Exercise objective
Your task is to copy each line of the material below that includes "radius".

Recorded information
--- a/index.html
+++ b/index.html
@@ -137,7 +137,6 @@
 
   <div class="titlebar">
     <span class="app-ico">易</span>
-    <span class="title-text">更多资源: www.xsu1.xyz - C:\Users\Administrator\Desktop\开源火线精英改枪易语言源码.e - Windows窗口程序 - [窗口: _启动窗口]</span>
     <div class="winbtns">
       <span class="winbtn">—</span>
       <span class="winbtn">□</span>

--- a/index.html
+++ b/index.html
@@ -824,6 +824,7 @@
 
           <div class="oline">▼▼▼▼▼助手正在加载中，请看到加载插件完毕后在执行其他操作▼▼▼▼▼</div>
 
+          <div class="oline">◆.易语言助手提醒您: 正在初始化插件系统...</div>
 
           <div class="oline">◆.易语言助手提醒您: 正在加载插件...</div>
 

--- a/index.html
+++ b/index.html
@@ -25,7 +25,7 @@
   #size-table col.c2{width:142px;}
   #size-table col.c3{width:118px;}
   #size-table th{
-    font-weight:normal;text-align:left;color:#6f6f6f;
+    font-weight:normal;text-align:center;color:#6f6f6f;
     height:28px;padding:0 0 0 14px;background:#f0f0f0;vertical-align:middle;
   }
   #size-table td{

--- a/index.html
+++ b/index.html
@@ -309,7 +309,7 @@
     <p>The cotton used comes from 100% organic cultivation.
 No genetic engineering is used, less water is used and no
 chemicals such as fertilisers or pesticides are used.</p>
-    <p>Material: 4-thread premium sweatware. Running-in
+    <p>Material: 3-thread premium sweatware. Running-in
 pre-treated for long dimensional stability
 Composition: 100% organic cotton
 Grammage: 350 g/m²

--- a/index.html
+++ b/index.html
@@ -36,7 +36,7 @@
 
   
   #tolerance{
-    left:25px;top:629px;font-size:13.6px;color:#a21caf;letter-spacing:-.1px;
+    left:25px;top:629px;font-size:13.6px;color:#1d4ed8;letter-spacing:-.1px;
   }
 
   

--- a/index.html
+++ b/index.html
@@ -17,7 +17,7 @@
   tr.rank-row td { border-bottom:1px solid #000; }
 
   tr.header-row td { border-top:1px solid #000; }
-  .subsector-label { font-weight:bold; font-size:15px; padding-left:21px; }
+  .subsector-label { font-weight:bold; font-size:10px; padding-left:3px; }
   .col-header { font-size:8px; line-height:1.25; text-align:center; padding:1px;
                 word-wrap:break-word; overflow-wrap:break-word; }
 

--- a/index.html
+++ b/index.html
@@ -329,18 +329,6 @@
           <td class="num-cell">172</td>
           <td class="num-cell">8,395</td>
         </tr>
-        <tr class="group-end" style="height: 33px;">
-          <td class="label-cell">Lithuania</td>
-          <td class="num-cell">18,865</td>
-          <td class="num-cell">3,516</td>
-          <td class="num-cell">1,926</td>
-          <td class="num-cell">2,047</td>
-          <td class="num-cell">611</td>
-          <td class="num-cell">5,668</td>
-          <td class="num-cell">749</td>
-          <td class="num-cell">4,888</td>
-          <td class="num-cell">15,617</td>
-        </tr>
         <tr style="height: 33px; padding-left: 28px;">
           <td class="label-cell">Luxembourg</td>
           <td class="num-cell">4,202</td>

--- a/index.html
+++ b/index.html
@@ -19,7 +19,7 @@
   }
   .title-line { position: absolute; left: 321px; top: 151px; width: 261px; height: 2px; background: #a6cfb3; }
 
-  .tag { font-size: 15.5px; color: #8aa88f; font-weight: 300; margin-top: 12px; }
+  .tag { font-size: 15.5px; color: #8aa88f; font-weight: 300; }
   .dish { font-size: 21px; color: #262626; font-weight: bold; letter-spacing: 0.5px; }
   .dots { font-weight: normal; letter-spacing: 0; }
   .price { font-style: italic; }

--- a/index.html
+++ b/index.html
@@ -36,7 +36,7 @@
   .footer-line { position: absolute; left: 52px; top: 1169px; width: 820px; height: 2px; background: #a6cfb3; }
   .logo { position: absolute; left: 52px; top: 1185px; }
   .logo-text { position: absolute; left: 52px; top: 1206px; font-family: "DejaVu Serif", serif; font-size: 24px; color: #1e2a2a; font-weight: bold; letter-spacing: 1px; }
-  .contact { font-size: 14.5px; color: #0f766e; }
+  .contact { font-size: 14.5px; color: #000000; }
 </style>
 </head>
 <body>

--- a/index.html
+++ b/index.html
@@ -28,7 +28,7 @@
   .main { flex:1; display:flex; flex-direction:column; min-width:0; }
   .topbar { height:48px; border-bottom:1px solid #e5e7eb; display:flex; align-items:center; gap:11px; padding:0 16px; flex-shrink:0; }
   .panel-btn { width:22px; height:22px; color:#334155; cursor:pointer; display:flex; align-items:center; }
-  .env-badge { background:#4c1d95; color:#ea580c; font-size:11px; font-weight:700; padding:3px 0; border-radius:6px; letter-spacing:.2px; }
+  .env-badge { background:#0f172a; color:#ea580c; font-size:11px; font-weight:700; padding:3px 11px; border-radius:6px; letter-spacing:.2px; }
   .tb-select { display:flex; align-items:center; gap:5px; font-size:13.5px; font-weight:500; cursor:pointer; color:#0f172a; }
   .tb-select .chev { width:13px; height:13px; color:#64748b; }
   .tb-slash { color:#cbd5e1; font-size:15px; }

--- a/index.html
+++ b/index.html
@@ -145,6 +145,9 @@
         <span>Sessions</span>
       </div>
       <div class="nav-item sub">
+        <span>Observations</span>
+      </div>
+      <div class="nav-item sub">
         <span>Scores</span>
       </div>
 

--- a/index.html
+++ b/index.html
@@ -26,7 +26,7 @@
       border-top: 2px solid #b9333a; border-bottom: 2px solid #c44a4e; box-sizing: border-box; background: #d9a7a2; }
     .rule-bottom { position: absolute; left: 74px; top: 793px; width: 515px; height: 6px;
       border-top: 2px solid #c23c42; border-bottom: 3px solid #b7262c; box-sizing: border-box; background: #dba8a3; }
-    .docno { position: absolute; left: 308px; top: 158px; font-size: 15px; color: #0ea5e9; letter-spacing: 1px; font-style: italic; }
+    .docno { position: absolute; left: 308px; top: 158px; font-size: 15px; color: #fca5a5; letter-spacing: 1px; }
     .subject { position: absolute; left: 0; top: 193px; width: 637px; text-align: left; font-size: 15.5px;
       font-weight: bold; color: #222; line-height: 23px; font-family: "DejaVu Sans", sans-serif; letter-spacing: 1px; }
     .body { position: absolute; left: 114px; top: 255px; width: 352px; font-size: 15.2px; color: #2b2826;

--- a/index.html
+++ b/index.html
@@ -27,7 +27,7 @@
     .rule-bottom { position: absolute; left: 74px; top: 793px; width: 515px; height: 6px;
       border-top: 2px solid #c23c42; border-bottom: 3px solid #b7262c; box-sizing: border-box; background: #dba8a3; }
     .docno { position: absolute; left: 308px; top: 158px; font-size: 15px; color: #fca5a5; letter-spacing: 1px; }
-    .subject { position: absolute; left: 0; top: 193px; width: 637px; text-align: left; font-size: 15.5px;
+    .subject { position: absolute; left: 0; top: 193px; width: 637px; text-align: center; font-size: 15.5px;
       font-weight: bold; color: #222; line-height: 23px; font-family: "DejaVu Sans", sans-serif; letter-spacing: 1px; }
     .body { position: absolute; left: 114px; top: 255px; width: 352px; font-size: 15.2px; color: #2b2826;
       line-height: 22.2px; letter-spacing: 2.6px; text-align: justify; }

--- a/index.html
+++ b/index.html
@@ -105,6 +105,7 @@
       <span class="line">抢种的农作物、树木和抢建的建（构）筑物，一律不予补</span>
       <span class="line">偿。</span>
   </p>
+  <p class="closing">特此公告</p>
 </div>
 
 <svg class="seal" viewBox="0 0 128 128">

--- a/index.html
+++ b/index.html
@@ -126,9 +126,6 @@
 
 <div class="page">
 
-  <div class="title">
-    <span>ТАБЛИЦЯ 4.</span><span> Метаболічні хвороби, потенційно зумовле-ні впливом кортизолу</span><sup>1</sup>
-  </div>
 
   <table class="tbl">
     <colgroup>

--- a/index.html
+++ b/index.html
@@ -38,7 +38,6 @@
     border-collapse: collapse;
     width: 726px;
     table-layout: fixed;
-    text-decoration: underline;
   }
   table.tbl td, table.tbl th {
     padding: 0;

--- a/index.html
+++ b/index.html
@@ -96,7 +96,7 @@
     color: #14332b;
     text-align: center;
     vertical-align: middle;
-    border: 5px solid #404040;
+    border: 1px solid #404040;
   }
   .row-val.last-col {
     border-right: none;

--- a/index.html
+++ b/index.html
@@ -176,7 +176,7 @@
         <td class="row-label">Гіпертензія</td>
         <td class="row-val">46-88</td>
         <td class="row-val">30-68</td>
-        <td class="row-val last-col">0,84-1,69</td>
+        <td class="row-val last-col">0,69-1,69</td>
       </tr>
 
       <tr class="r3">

Completed exercise
-  .env-badge { background:#4c1d95; color:#ea580c; font-size:11px; font-weight:700; padding:3px 0; border-radius:6px; letter-spacing:.2px; }
+  .env-badge { background:#0f172a; color:#ea580c; font-size:11px; font-weight:700; padding:3px 11px; border-radius:6px; letter-spacing:.2px; }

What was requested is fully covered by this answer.